Procès de l’ex-ministre Gladima au Sénégal : un tournant judiciaire et politique
Le Sénégal s’apprête à vivre un moment historique. La Haute Cour de Justice a fixé au 22 juillet le début du procès d’Aïssatou Sophie Gladima, ancienne titulaire des Mines et de la Géologie sous Macky Sall. Placée en détention préventive depuis plusieurs mois, cette figure politique devra répondre de ses actes devant une juridiction d’exception, réservée aux membres du gouvernement accusés d’infractions liées à leur mandat. Une étape clé dans la quête de responsabilité portée par les nouvelles autorités dakaroises.
La Haute Cour de Justice, une institution rare au Sénégal
Au Sénégal, la Haute Cour de Justice occupe une place unique. Composée de députés élus par leurs pairs, elle est la seule à pouvoir juger les ministres pour des actes commis dans l’exercice de leurs fonctions. Son utilisation reste exceptionnelle : depuis l’indépendance, peu de dossiers y ont abouti, ce qui confère à chaque affaire une résonance bien au-delà du cadre pénal.
Le dossier Gladima s’inscrit dans cette lignée. Transmis par l’Assemblée nationale après un vote d’autorisation de poursuite, il a suivi une instruction rigoureuse avant d’être renvoyé devant cette juridiction. Les observateurs du secteur extractif suivront de près ce procès, l’exploitation minière étant un pilier de l’économie sénégalaise.
Une politique de transparence judiciaire engagée
Depuis l’arrivée au pouvoir de Bassirou Diomaye Faye et d’Ousmane Sonko, la lutte contre les détournements présumés est devenue une priorité. Plusieurs anciens responsables, ministres ou hauts fonctionnaires, ont été placés en garde à vue ou incarcérés. L’affaire Gladima s’inscrit dans cette dynamique, aux côtés d’autres enquêtes menées par le pôle judiciaire financier ou la Haute Cour, selon le statut des accusés.
L’ancienne ministre a dirigé le ministère des Mines et de la Géologie entre 2019 et 2022, une période marquée par le développement de la filière aurifère et les préparatifs de l’exploitation des hydrocarbures. Les investigations portent sur la gestion des fonds publics et les décisions administratives prises sous son égide. La défense n’a pas encore dévoilé sa stratégie, et la présomption d’innocence reste de mise.

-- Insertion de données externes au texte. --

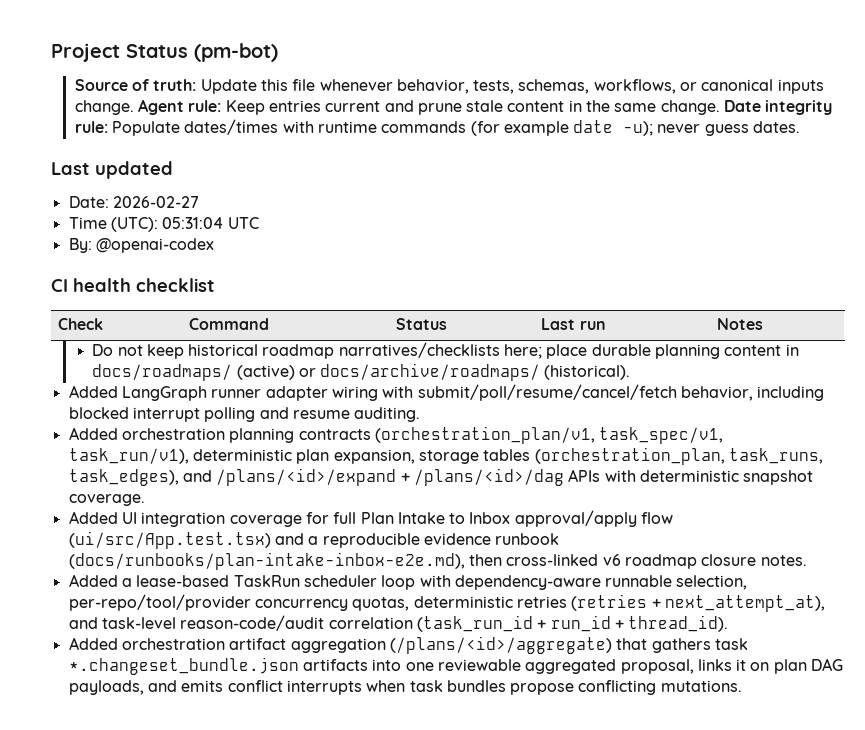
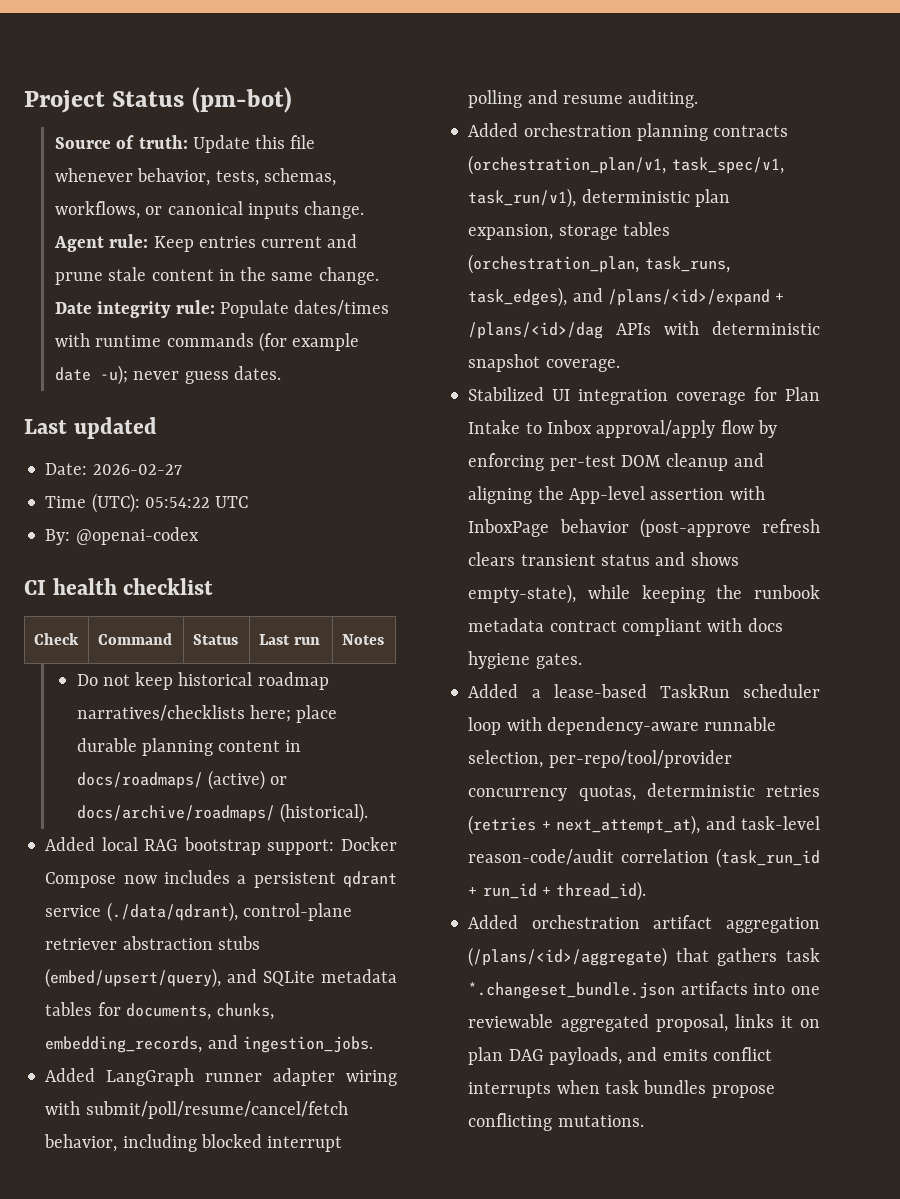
- Time (UTC): 05:31:04 UTC
+ Time (UTC): 05:54:22 UTC
+ Added local RAG bootstrap support: Docker Compose now includes a persistent qdrant service (./data/qdrant), control-plane retriever abstraction stubs (embed/upsert/query), and SQLite metadata tables for documents, chunks, embedding_records, and ingestion_jobs.
- Added UI integration coverage for full Plan Intake to Inbox approval/apply flow (ui/src/App.test.tsx) and a reproducible evidence runbook (docs/runbooks/plan-intake-inbox-e2e.md), then cross-linked v6 roadmap closure notes.
+ Stabilized UI integration coverage for Plan Intake to Inbox approval/apply flow by enforcing per-test DOM cleanup and aligning the App-level assertion with InboxPage behavior (post-approve refresh clears transient status and shows empty-state), while keeping the runbook metadata contract compliant with docs hygiene gates.

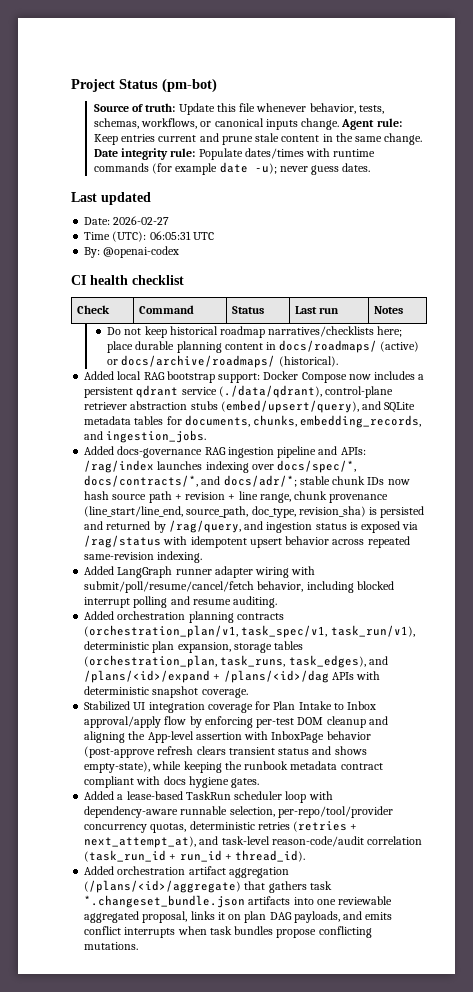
- Time (UTC): 05:54:22 UTC
+ Time (UTC): 06:05:31 UTC
+ Added docs-governance RAG ingestion pipeline and APIs: /rag/index launches indexing over docs/spec/*, docs/contracts/*, and docs/adr/*; stable chunk IDs now hash source path + revision + line range, chunk provenance (line_start/line_end, source_path, doc_type, revision_sha) is persisted and returned by /rag/query, and ingestion status is exposed via /rag/status with idempotent upsert behavior across repeated same-revision indexing.

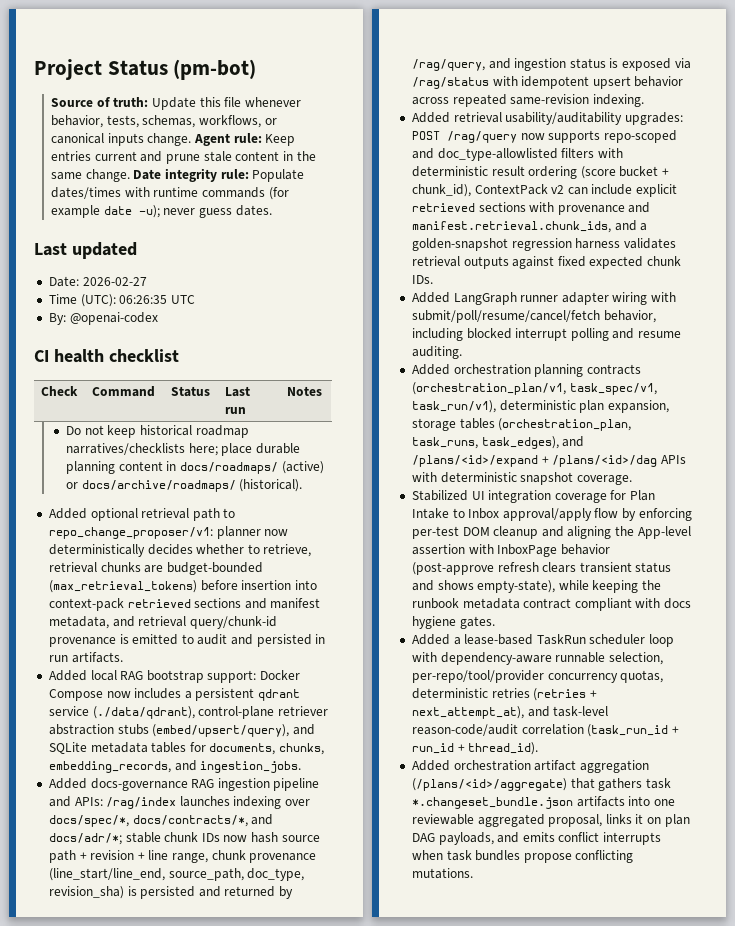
- Time (UTC): 06:05:31 UTC
+ Time (UTC): 06:26:35 UTC
+ Added optional retrieval path to repo_change_proposer/v1: planner now deterministically decides whether to retrieve, retrieval chunks are budget-bounded (max_retrieval_tokens) before insertion into context-pack retrieved sections and manifest metadata, and retrieval query/chunk-id provenance is emitted to audit and persisted in run artifacts.
+ Added retrieval usability/auditability upgrades: POST /rag/query now supports repo-scoped and doc_type-allowlisted filters with deterministic result ordering (score bucket + chunk_id), ContextPack v2 can include explicit retrieved sections with provenance and manifest.retrieval.chunk_ids, and a golden-snapshot regression harness validates retrieval outputs against fixed expected chunk IDs.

Un message aux investisseurs miniers et à la communauté économique
Au-delà de l’accusée, ce procès envoie un signal aux acteurs économiques du pays. Le secteur minier sénégalais, centré sur l’or de Kédougou, les phosphates de Thiès et le zircon de la Grande Côte, connaît une phase d’expansion avec l’arrivée d’investisseurs internationaux et le développement des hydrocarbures offshore. Les opérateurs surveilleront la manière dont la justice traitera les décisions passées, notamment les permis miniers et les contrats signés sous l’ancienne législature.
Pour le gouvernement actuel, l’enjeu est de prouver la solidité des dossiers sans être accusé de justice sélective. Tandis que certains dénoncent une instrumentalisation politique, la coalition au pouvoir défend une exigence de transparence réclamée par les citoyens. Le 22 juillet, la Haute Cour de Justice deviendra le théâtre de ce débat, avec des audiences suivies de près par les chancelleries et les partenaires techniques.
Il reste à déterminer le format des débats, la liste des témoins et le calendrier du délibéré. Ces éléments détermineront l’impact réel de ce procès sur la jurisprudence sénégalaise en matière de responsabilité ministérielle.
Ce qu’il faut retenir pour suivre l’affaire
Voici les points essentiels à connaître :
- Le procès d’Aïssatou Sophie Gladima s’ouvre le 22 juillet devant la Haute Cour de Justice.
- Cette juridiction exceptionnelle juge les ministres pour des actes liés à leurs fonctions, une procédure rare au Sénégal.
- Les investigations portent sur la gestion des fonds publics et les décisions prises entre 2019 et 2022 dans le secteur minier.
- Le procès s’inscrit dans une dynamique de lutte contre la corruption portée par le gouvernement actuel.
- Les investisseurs et partenaires économiques suivront de près les débats, notamment sur les contrats miniers passés.